4.2. read() System Call

  • System call read() reads data from a file.

  • More details at:

    • read on Code Wiki for more details.

    • _read on Microsoft’s C Runtime Library reference.

Required Include Files

#include <fcntl.h>

Function Definition

int read(int file_descriptor, void* data, int num_bytes);

Example Usages

int file_size;     // Number of bytes returned
char data[128];    // Retrieved data
int num_bytes;     // Number of bytes to read

num_bytes = 128;   // Read in 128 bytes of the file

file_size = read(file_descriptor, data, num_bytes);



int file_descriptor

The file descriptor of where to read the input. You can either use a file descriptor obtained from the open system call, or you can use 0, 1, or 2, to refer to standard input, standard output, or standard error, respectively.

const void *data

A character array where the read content will be stored.

int num_bytes

The number of bytes to read before truncating the data. If the data to be read is smaller than num_bytes, all data is saved in the buffer.

return value

Returns the number of bytes that were read. If value is negative, then the system call returned an error.

4.2.1. Task: Print the results from read()

Your second task is to read the file and print the contents to the screen.

  1. call read()

  2. Print the results of data to the screen.

    Expected Output:


You will notice some extra characters at the end of the text.

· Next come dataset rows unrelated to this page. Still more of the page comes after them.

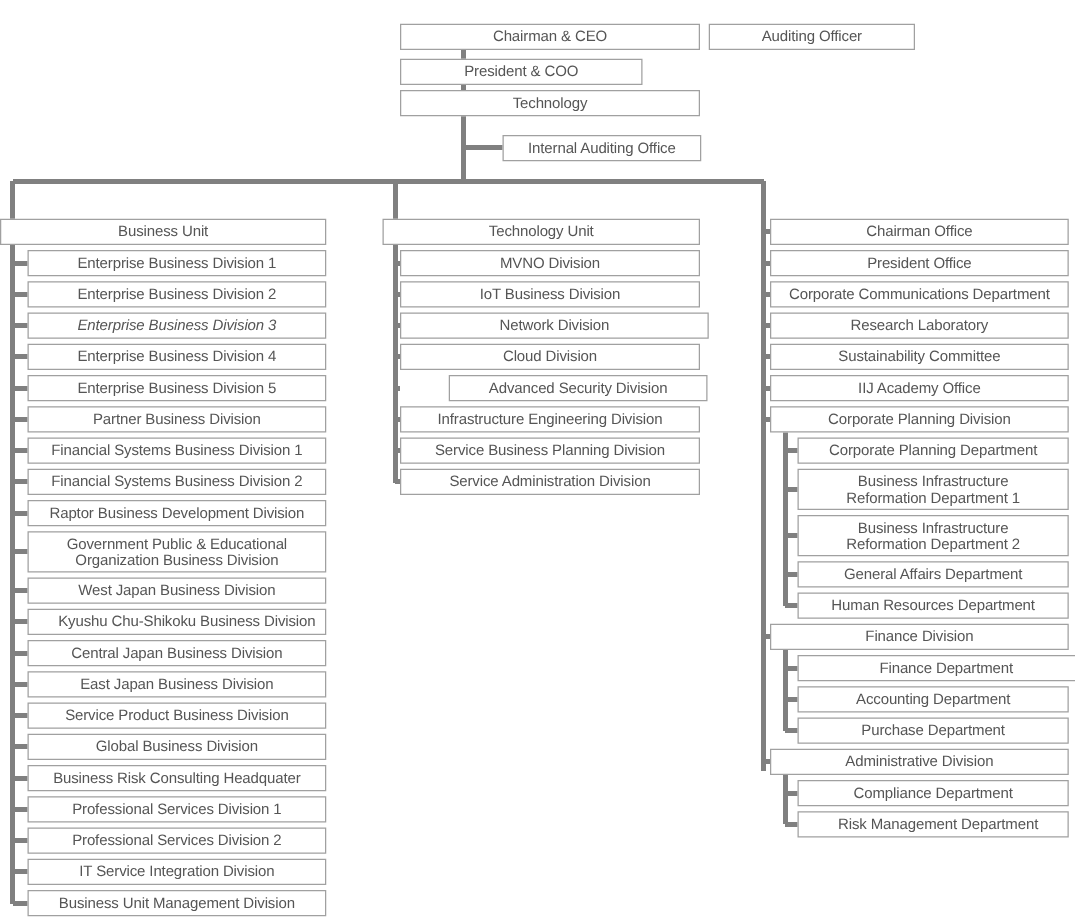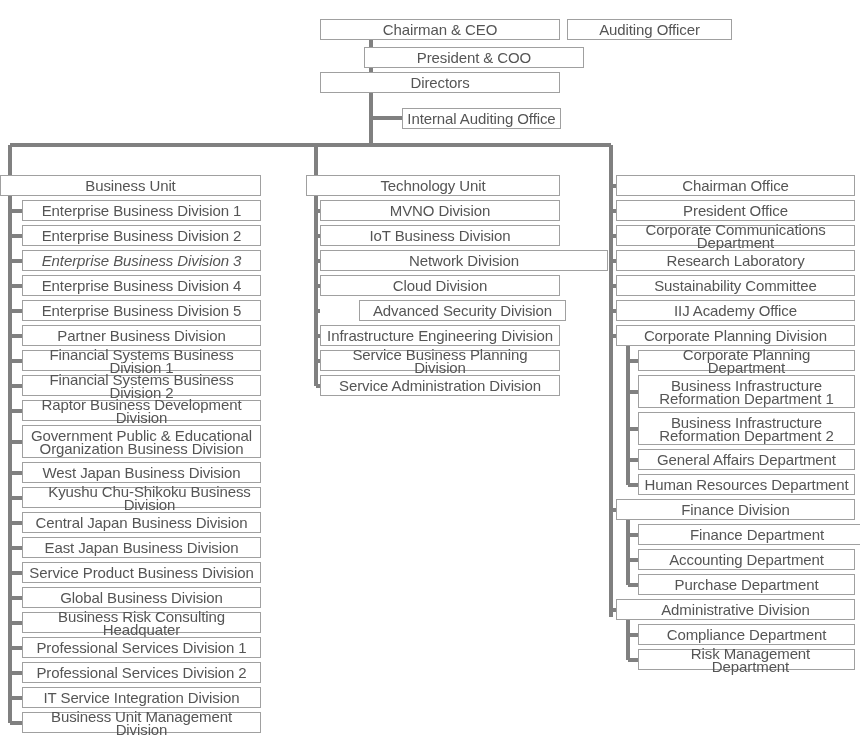"Chairman & CEO" .box { font-size: 15px -> 12px }
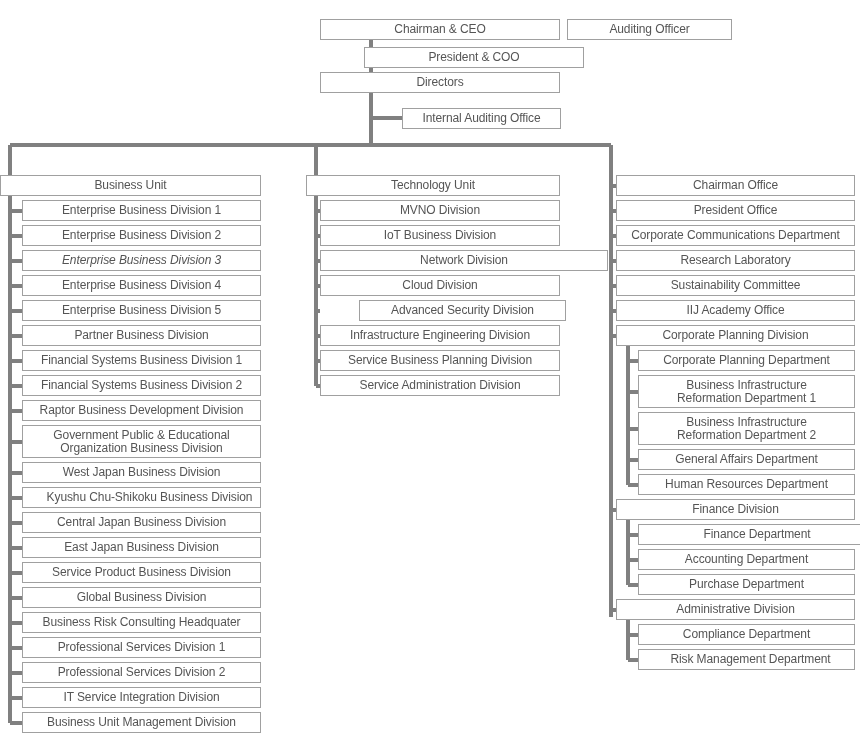"President & COO" div.box { margin-left: 44px -> none; width: 220px -> 194px }
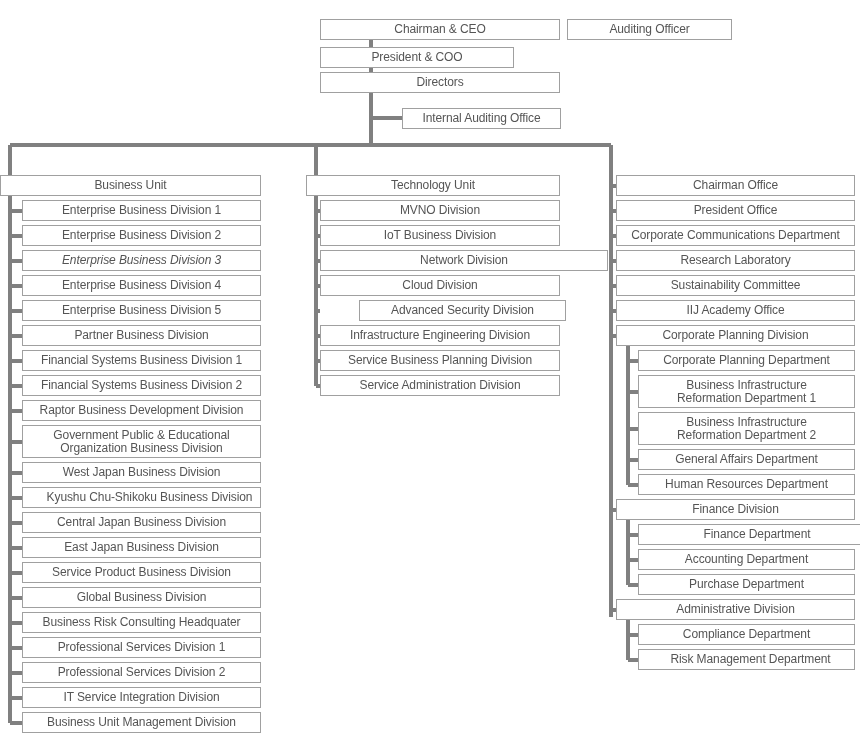"Directors" div.box { text: Directors -> Technology }
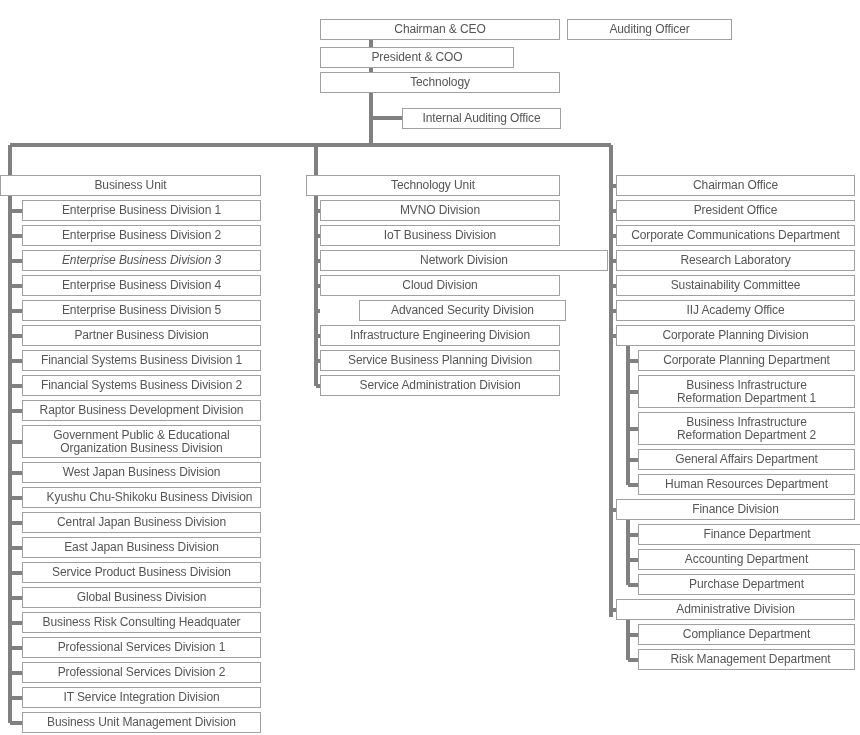"Network Division" div.box { width: 288px -> 247px }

The text should stop at the period, but the char array is not terminated using the null terminator.

4.2.2. Task: Insert the Null Terminator \0

The string that we print must be terminated:
My code works if we can read this text.\0

However, our string does not have a null terminator. The program reads in 128 bytes, but our text string is shorter than 128 bytes. The memory location still has leftover data that print_f writes to the output buffer.

//The length of the string 128 bytes:
char* buffer[128];

// read() obtained 128 bytes of data from memory:
num_bytes = 128;

The solution to the problem is determining how many bytes to read. We know the actual number of bytes read from variable file_size. We can insert the null terminator into the array after the last byte read.

printf("The number of bytes read is '%d'\n", file_size);
// We should set '\0' at in char array at index file_size


Before printing the string, set the value at array index file_size to \0.

Expected Output: image7

4.3. close() System Call

  • System call close() closes the filehandle.

  • More details:

    • on Code Wiki for more details.

    • _close on Microsoft’s C Runtime Library reference.

Required Include Files

#include <unistd.h>

Function Definition

int close(int file_descriptor);

Example Usages




int file_descriptor

The file descriptor to be closed.

return value

Returns a 0 upon success, and a -1 upon failure. It is important to check the return value, because some network errors are not returned until the file is closed.

4.3.1. Task

Your third task is to close the file.

  1. call close() to close the file.

  2. If the file closed successfully, exit the program normally.

  3. If the file failed to close, write and error message and exit the program with a return value of 1.